2) Contrary to the verification scenario, identification is text-independent process. In order, to enroll user it is recommended to provide 30 sec of user’s speech (with removed silence) to the service. However, you can force service to ignore the 30 sec threshold by including the shortAudio=True parameter in your request. The audio file should be at least 5 sec and no more than 5 min long (in practice, usually 10 sec is enough). It should also meet the same format requirements as in the verification case.
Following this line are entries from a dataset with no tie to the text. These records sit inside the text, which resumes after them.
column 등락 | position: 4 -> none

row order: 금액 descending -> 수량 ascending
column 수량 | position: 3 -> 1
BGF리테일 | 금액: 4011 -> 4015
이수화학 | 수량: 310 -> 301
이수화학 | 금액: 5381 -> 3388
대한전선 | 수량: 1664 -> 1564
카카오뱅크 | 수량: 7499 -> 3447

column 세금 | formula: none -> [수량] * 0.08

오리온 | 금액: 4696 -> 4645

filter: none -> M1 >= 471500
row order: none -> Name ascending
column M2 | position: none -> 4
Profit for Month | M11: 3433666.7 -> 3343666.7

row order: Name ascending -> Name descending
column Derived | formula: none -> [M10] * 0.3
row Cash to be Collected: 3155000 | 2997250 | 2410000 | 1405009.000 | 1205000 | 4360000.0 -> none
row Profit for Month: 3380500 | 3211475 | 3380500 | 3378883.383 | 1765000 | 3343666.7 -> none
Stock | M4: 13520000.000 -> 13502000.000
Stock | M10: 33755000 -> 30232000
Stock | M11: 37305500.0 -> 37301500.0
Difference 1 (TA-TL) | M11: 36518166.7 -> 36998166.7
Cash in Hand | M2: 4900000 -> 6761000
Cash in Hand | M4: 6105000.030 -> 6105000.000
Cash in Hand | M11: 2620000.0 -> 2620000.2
3) The identification works as following: you send a list of identificationProfileId and audio file with a voice record. After that, service is comparing one by one voices of profiles with identificationProfileId from your list to the audio, and returns the identificationProfileId of the first user, whose voice was recognized in audio. It is worth to mention, that identification is two-staged process: firstly, you send request with audio and list of GUIDs to the service and it redirects you to the endpoint, where you can retrieve results of your request (the service will retain this operation for 24 hours only, after that it will be deleted from the service).
To explore the full API see Speaker Recognition API reference.
While verification is quite straightforward, the identification scenario implies few interesting use-cases. The simplest case, is if you send the speech record of one person, and service identifies who exactly that person is from your list of candidates. So, what happens if you send a record of a conversation of a few people? In this case, service returns you just a single identificationProfileId of a user, who was first to be recognized as a speaker. This information is quite insufficient, it seems that you can derive more from such a record. Probably, if you have a record of a conversation, you want to know all speakers participated in it (of course, considering the have been already enrolled), or even more, to know the sequence of speakers (with corresponding time periods). This problem can also be solved using Speaker Recognition Service. For instance, you can split your initial audio file into small parts and identify speaker for each part. Thus, you can easily define the speaker’s chronology in your conversation record. Though, this approach has its own drawbacks. Roughly speaking, when you use Speaker Recognition Service, you pay for a number of requests, which can be pretty decent within the approach above.
Microsoft Client Library
The client library, which simplifies work with a Speaker Recognition API has already been implemented by Microsoft. There are Windows (C#) and Android (Java) versions. The library source code with some samples is also published on github. Library contains code that abstracts service calls and processes responds. The screenshots below can give you some notion of how SR can work in your app (we run the Microsoft sample).
Here, the verification enrollment of new user is made. List of available verification phrases was retrieved from the server. New user verification profile is created automatically when user goes to “Scenario 1: Make a new enrollment”. User clicks record, pronounce pass phrase and after he clicks stop, the client sends enrollment request to the server. If everything is OK, the last step is repeated three times.
After user has been successfully enrolled, he can test the verification scenario by choosing “Scenario 2: Verify a Speaker”. After the pass-phrase is recorded, client sends verification request to the service and reflect the result.
To conclude, SR provides an easy way to perform voice recognition, when all algorithmical work is done on the SR server side, and you have to implement just the high-level client code which calls to the SR API. However, the service can be used only online (no analogous microsoft libs). Also, service doesn’t have built-in methods to resolve multiple speaker’s conversations and this work should be done by clients using some tricks. Finally, at the moment SR supports a few locales.